(Study material):
☆ ☆ ☆
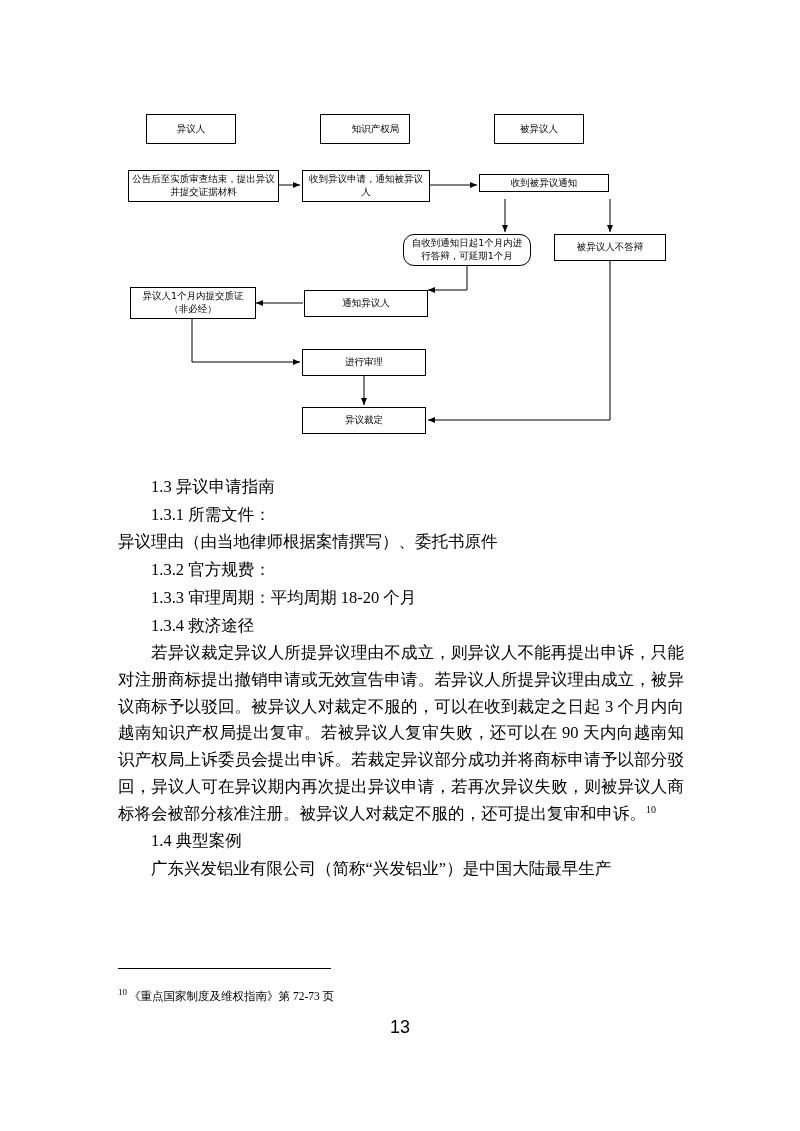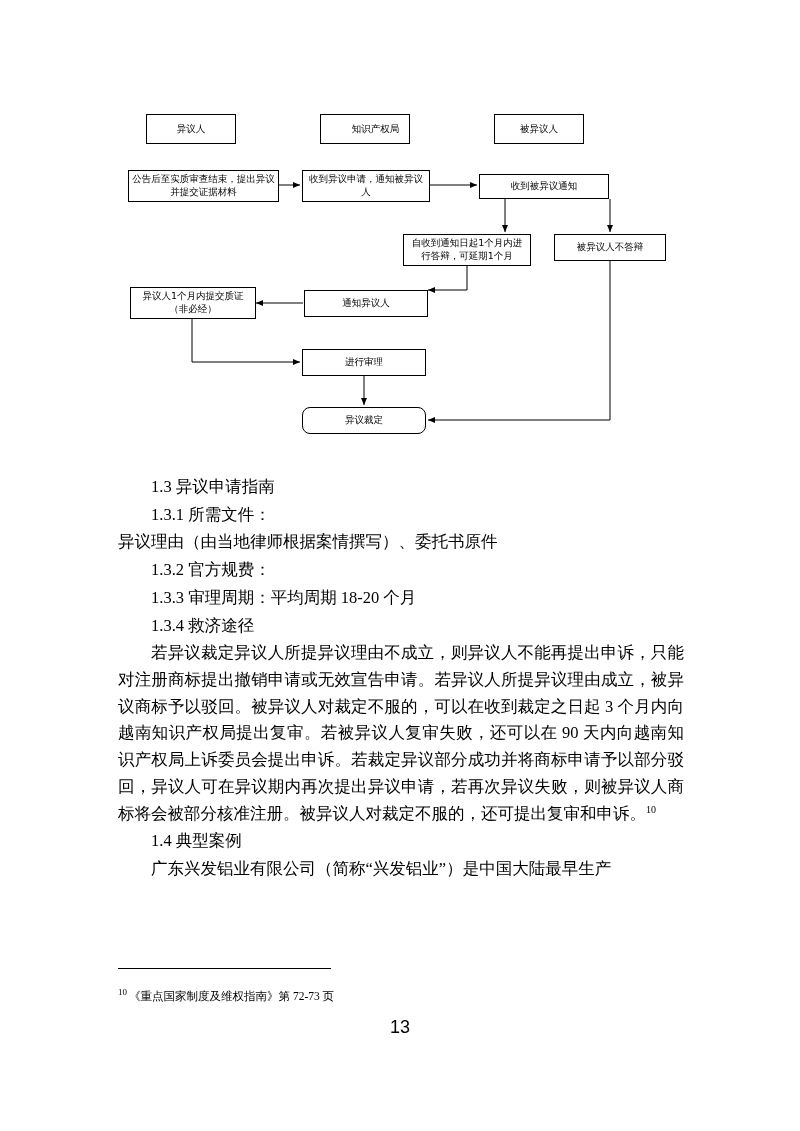--- a/index.html
+++ b/index.html
@@ -163,7 +163,7 @@
       <span>收到异议申请，通知被异议人</span>
     </div>
 
-    <div class="node" style="left:479px; top:174px; width:130px; height:25px;">
+    <div class="node" style="left:479px; top:174px; width:130px; height:18px;">
       <span>收到被异议通知</span>
     </div>
 

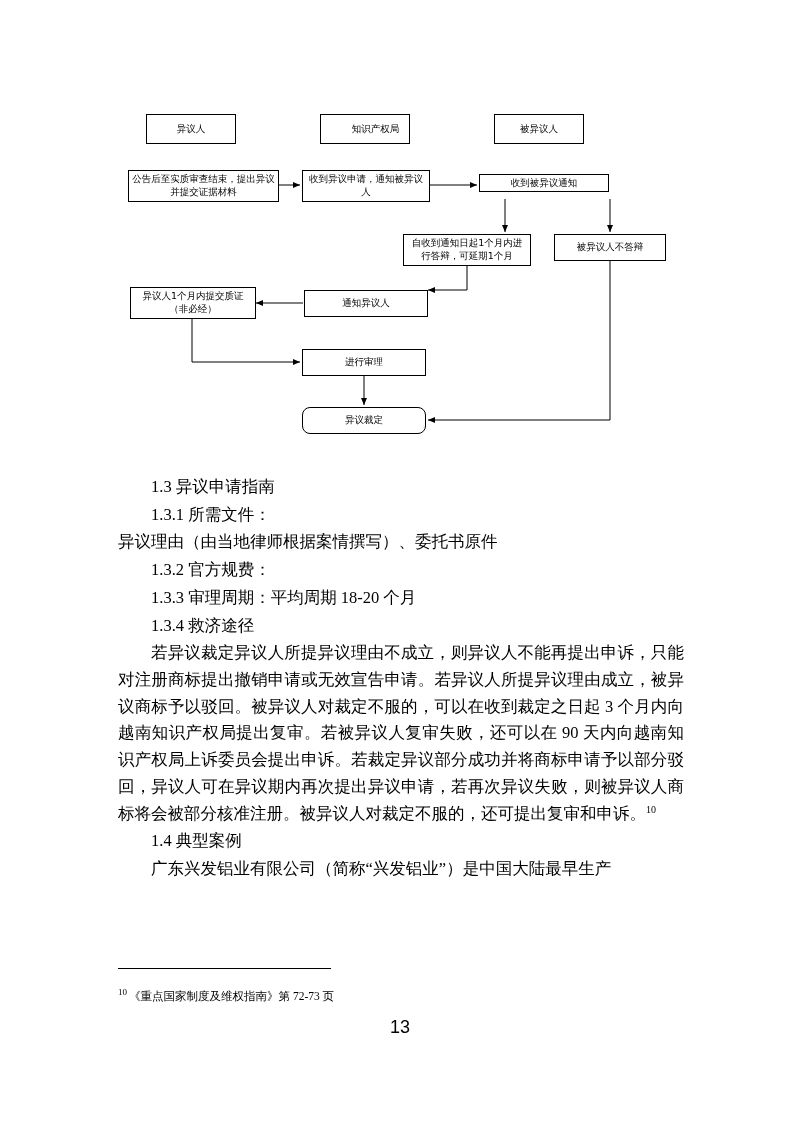--- a/index.html
+++ b/index.html
@@ -167,7 +167,7 @@
       <span>收到被异议通知</span>
     </div>
 
-    <div class="node" style="left:403px; top:234px; width:128px; height:32px;">
+    <div class="node" style="left:403px; top:234px; width:128px; height:32px;border-radius:11px;">
       <span>自收到通知日起1个月内进行答辩，可延期1个月</span>
     </div>
 

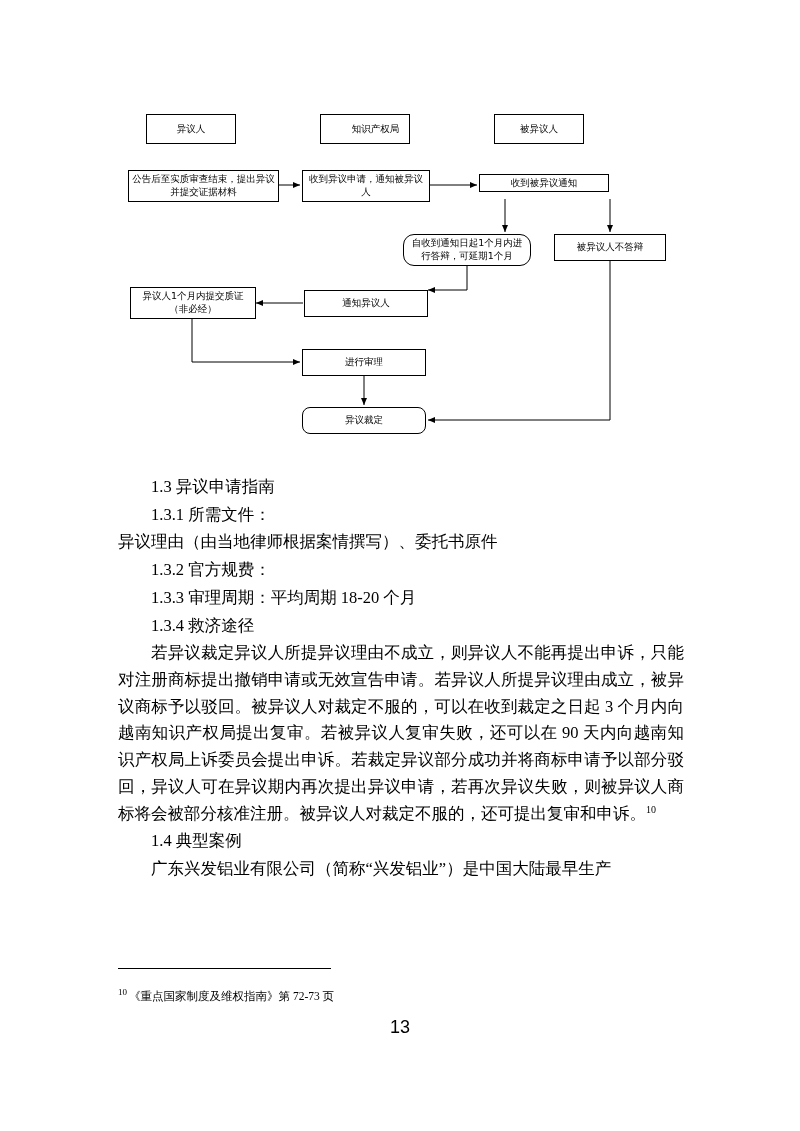--- a/index.html
+++ b/index.html
@@ -187,7 +187,7 @@
       <span>进行审理</span>
     </div>
 
-    <div class="node" style="left:302px; top:407px; width:124px; height:27px;border-radius:8px;">
+    <div class="node" style="left:302px; top:407px; width:124px; height:27px;">
       <span>异议裁定</span>
     </div>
☆ ☆ ☆
The response should contain every record above exactly as written, and none of the pictures.

(Exercise result):
--- a/index.html
+++ b/index.html
@@ -163,7 +163,7 @@
       <span>收到异议申请，通知被异议人</span>
     </div>
 
-    <div class="node" style="left:479px; top:174px; width:130px; height:25px;">
+    <div class="node" style="left:479px; top:174px; width:130px; height:18px;">
       <span>收到被异议通知</span>
     </div>
 

--- a/index.html
+++ b/index.html
@@ -167,7 +167,7 @@
       <span>收到被异议通知</span>
     </div>
 
-    <div class="node" style="left:403px; top:234px; width:128px; height:32px;">
+    <div class="node" style="left:403px; top:234px; width:128px; height:32px;border-radius:11px;">
       <span>自收到通知日起1个月内进行答辩，可延期1个月</span>
     </div>
 

--- a/index.html
+++ b/index.html
@@ -187,7 +187,7 @@
       <span>进行审理</span>
     </div>
 
-    <div class="node" style="left:302px; top:407px; width:124px; height:27px;border-radius:8px;">
+    <div class="node" style="left:302px; top:407px; width:124px; height:27px;">
       <span>异议裁定</span>
     </div>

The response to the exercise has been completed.